Our study shows that once the mid range vaccination rates are reached, they are hard to improve, even with a free vaccine.

During the four years of the survey, no specific PPV campaign was carried out and the strategy used for the vaccination was done in an opportunistic way. We believe that this strategy probably was not very efficient, since the vaccination rates reached in elderly people with high risk were only slightly more than in those with low risk. Although the last published meta-analysis[15] concluded that the vaccine must be less effective among the population at high-risk of suffering from pneumonia, this is a controversial aspect. We think that these high-risk individuals could have received more benefit from the vaccination because the incidence of pneumococcal infection is higher in comparison with low-risk groups [17].
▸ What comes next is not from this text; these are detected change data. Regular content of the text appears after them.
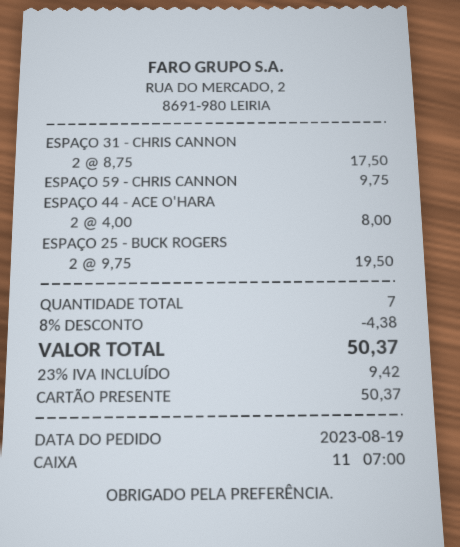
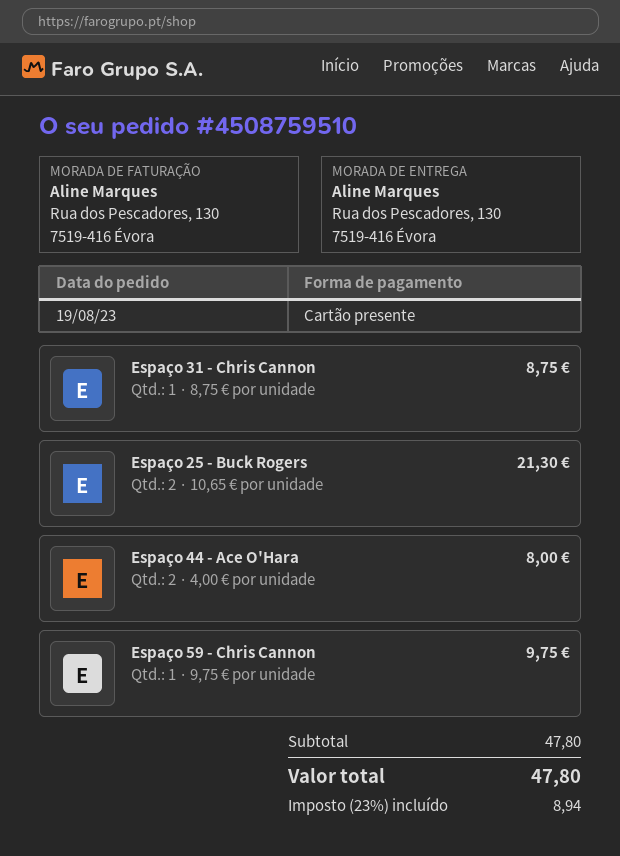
ESPAÇO 31 - CHRIS CANNON: 2 x 8.75 = 17.50 -> 1 x 8.75 = 8.75
ESPAÇO 25 - BUCK ROGERS: 2 x 9.75 = 19.50 -> 2 x 10.65 = 21.30
discount: 8% = 4.38 -> none
tax: 23% = 9.42 -> 23% = 8.94
total: 50.37 -> 47.80

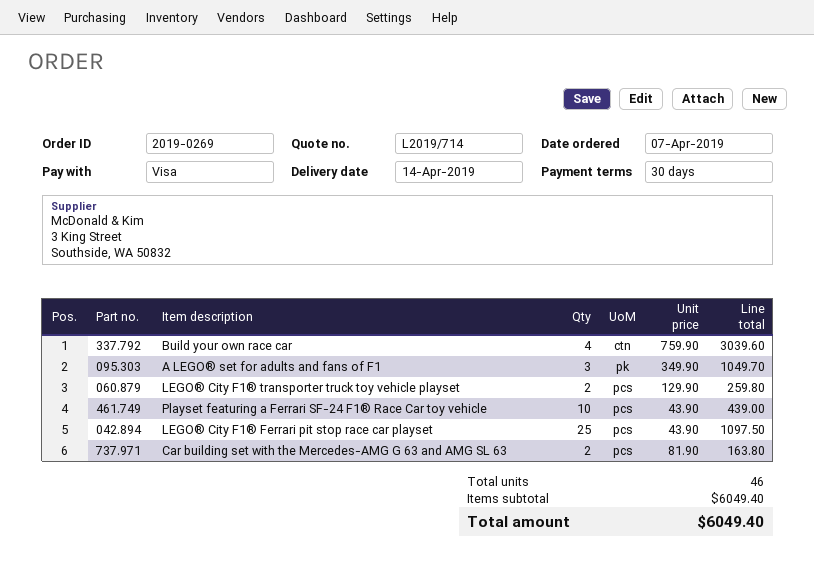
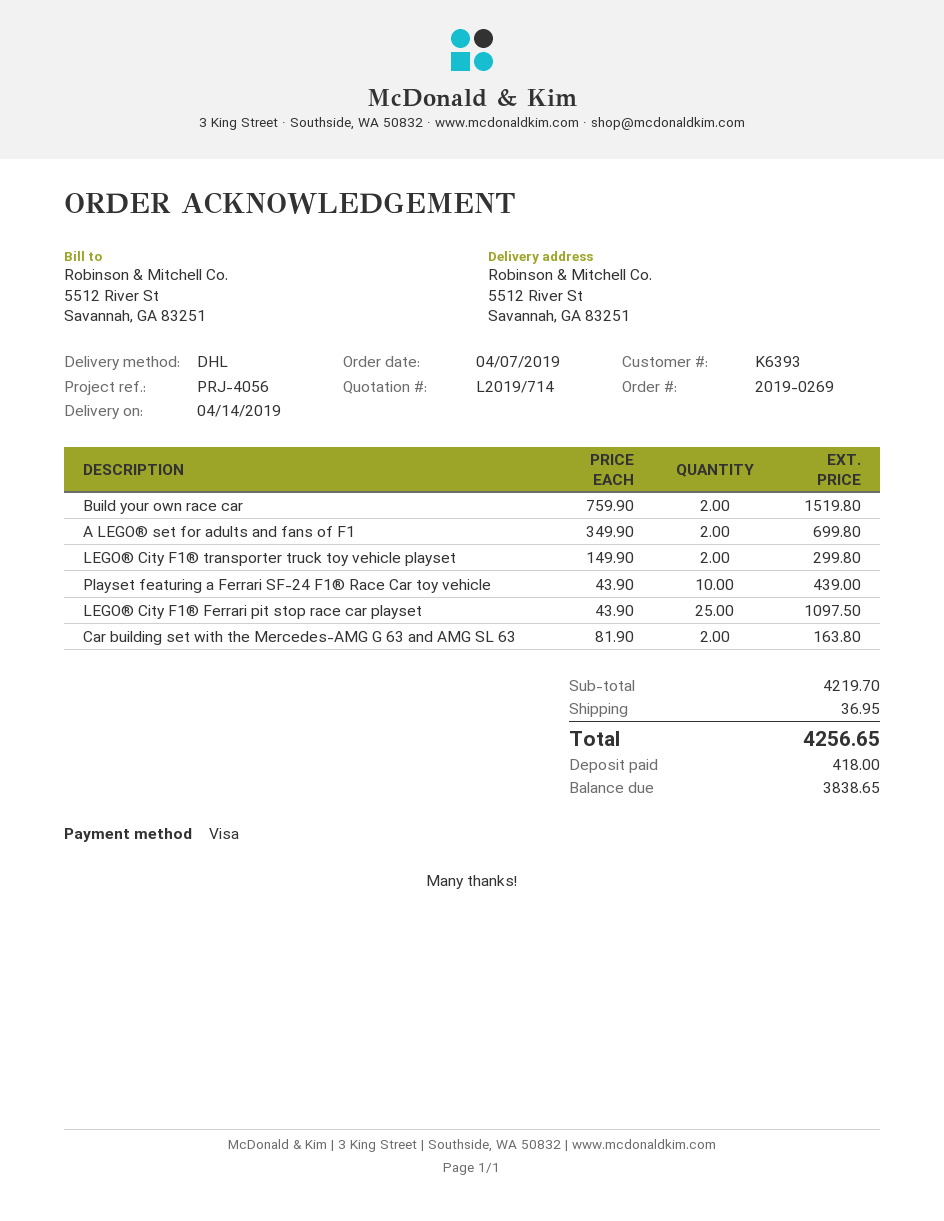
Build your own race car: 4 x 759.90 = 3039.60 -> 2 x 759.90 = 1519.80
A LEGO® set for adults and fans of F1: 3 x 349.90 = 1049.70 -> 2 x 349.90 = 699.80
LEGO® City F1® transporter truck toy vehicle playset: 2 x 129.90 = 259.80 -> 2 x 149.90 = 299.80
subtotal: 6049.40 -> 4219.70
shipping: none -> 36.95
total: 6049.40 -> 4256.65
The vaccine coverages in several countries are compared with difficulty due to the different characteristics of each National Health Service. Our study contributes valuable information to know and to compare the evolution of pneumococcal vaccine coverages in a European Region where a free PPV has been offered to all elderly people (with or without risk factors) since the end of 1999.

Although there weren't any guidelines recommending the simultaneous administration of pneumococcal and influenza vaccines in our country, we observed that there was a correlation between both; since almost 63% of PPV were administrated in our study population during the influenza vaccination campaigns. A pneumococcal vaccine coverage of 90% has been recently set as an objective in all the subjects aged 65 or older by the Center for Disease Control for 2010 [12]. We think that Influenza vaccination campaigns can be a good opportunity to attract those who have not had the PPV. Some studies have shown that there is an additive effect between both vaccines [13, 18]. This strategy could be good to increase significantly the PPV coverage.

We believe that some work has to be done to reduce the existing doubts about the effectiveness of the PPV among the health professionals. It is true that there is no documented evidence of an effect of this vaccine on mortality rates in many developed countries; but it would be desirable that similar levels of evidence were required for many other recommended preventive measures, and in particular for therapies that are commonly used.

Conclusion

The pneumococcal vaccination coverage increased quickly after the introduction of the recommendation for free vaccination in all the elderly people (with and without risk factors), but two years after the improvement the coverage became stable and increased slowly. Our study shows that once the acceptable vaccination rates are reached, they are hard to improve, even with a free vaccine.